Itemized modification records
----------
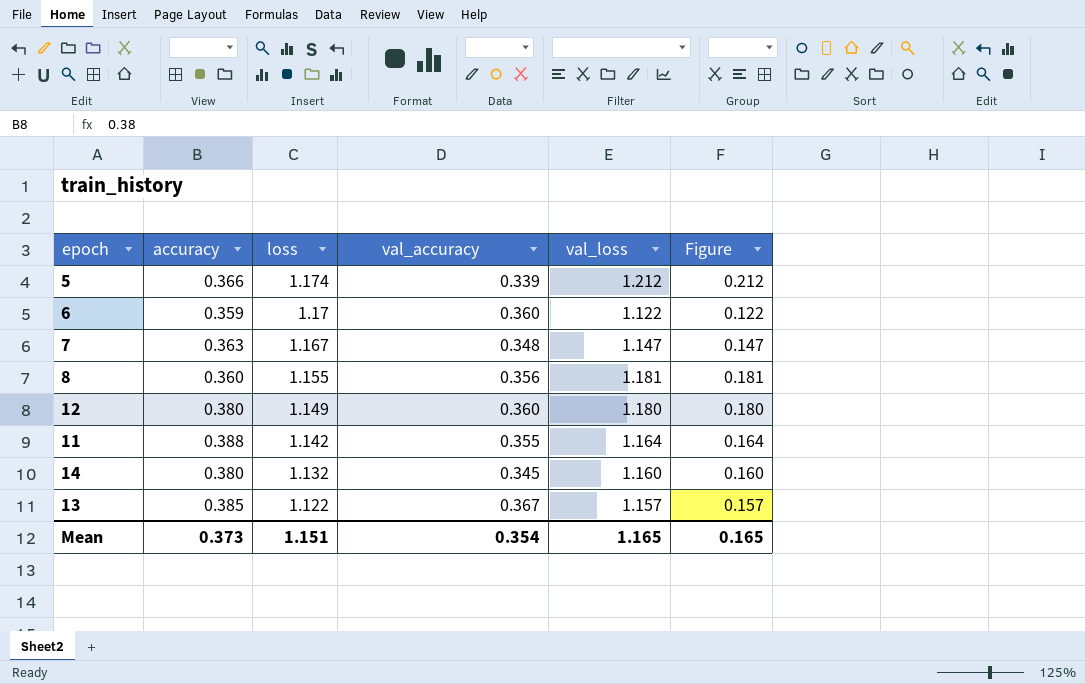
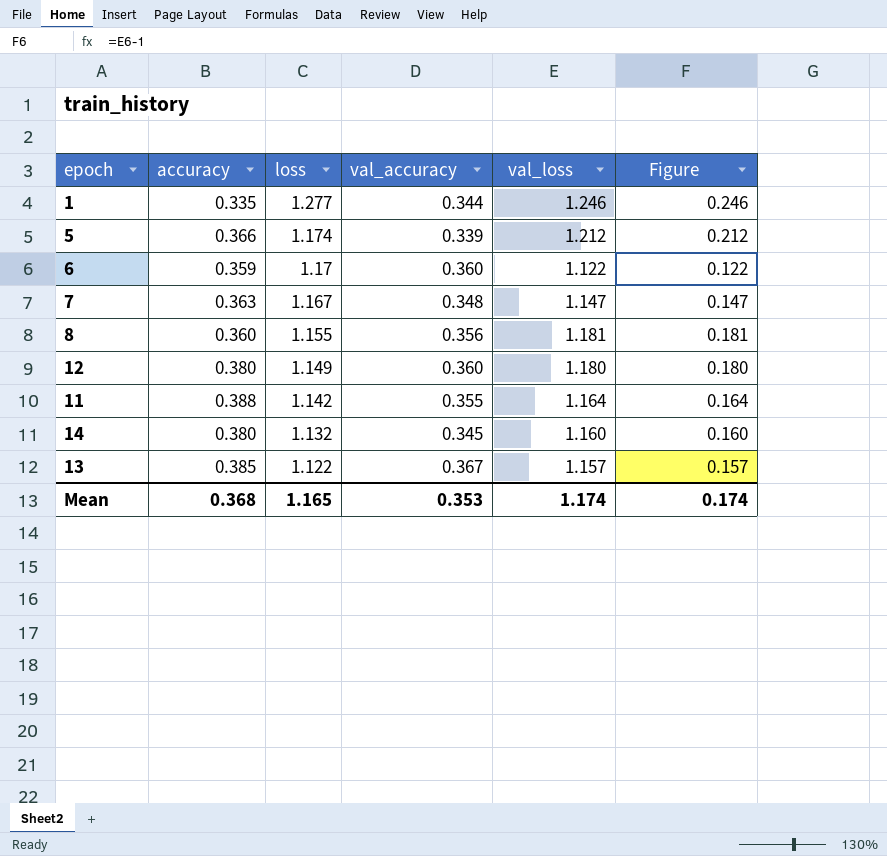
row 1: none -> 0.335 | 1.277 | 0.344 | 1.246 | 0.246
Mean | accuracy: 0.373 -> 0.368
Mean | loss: 1.151 -> 1.165
Mean | val_accuracy: 0.354 -> 0.353
Mean | val_loss: 1.165 -> 1.174
Mean | Figure: 0.165 -> 0.174

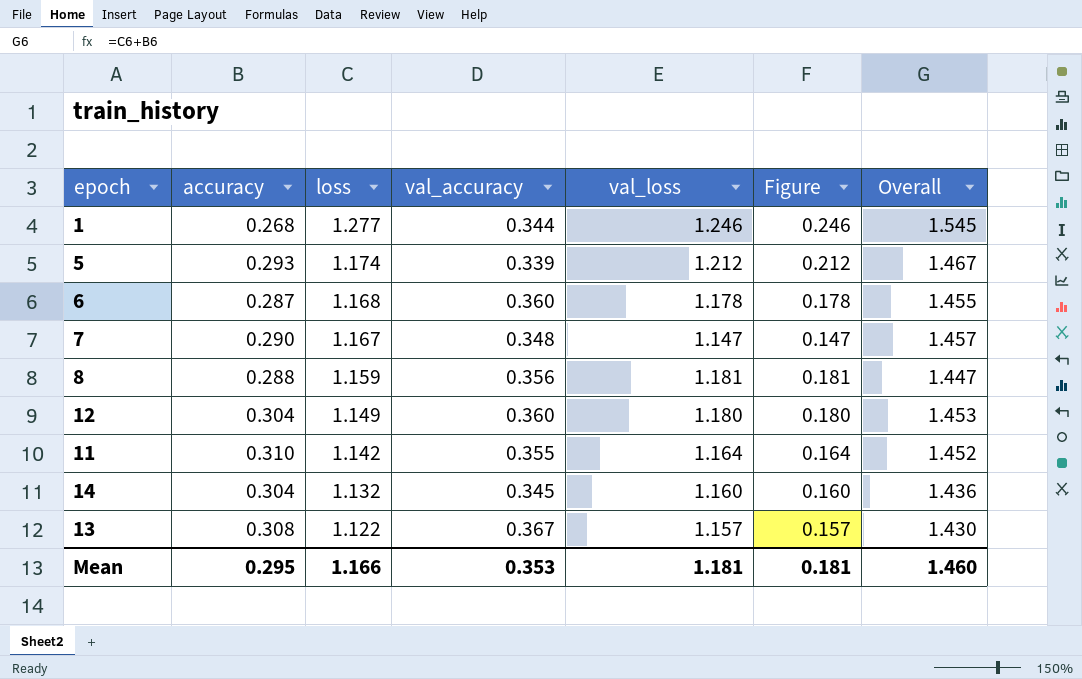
column Overall | formula: none -> [accuracy] + [loss]
1 | accuracy: 0.335 -> 0.268
5 | accuracy: 0.366 -> 0.293
6 | accuracy: 0.359 -> 0.287
6 | loss: 1.17 -> 1.168
6 | val_loss: 1.122 -> 1.178
6 | Figure: 0.122 -> 0.178
7 | accuracy: 0.363 -> 0.290
8 | accuracy: 0.360 -> 0.288
8 | loss: 1.155 -> 1.159
12 | accuracy: 0.380 -> 0.304
11 | accuracy: 0.388 -> 0.310
14 | accuracy: 0.380 -> 0.304
13 | accuracy: 0.385 -> 0.308
Mean | accuracy: 0.368 -> 0.295
Mean | loss: 1.165 -> 1.166
Mean | val_loss: 1.174 -> 1.181
Mean | Figure: 0.174 -> 0.181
----------
* [YOUR GOAL] All of the data above must be printed exactly, minus its pictures.

* [RESULT OF THIS EXERCISE]
row 1: none -> 0.335 | 1.277 | 0.344 | 1.246 | 0.246
Mean | accuracy: 0.373 -> 0.368
Mean | loss: 1.151 -> 1.165
Mean | val_accuracy: 0.354 -> 0.353
Mean | val_loss: 1.165 -> 1.174
Mean | Figure: 0.165 -> 0.174

column Overall | formula: none -> [accuracy] + [loss]
1 | accuracy: 0.335 -> 0.268
5 | accuracy: 0.366 -> 0.293
6 | accuracy: 0.359 -> 0.287
6 | loss: 1.17 -> 1.168
6 | val_loss: 1.122 -> 1.178
6 | Figure: 0.122 -> 0.178
7 | accuracy: 0.363 -> 0.290
8 | accuracy: 0.360 -> 0.288
8 | loss: 1.155 -> 1.159
12 | accuracy: 0.380 -> 0.304
11 | accuracy: 0.388 -> 0.310
14 | accuracy: 0.380 -> 0.304
13 | accuracy: 0.385 -> 0.308
Mean | accuracy: 0.368 -> 0.295
Mean | loss: 1.165 -> 1.166
Mean | val_loss: 1.174 -> 1.181
Mean | Figure: 0.174 -> 0.181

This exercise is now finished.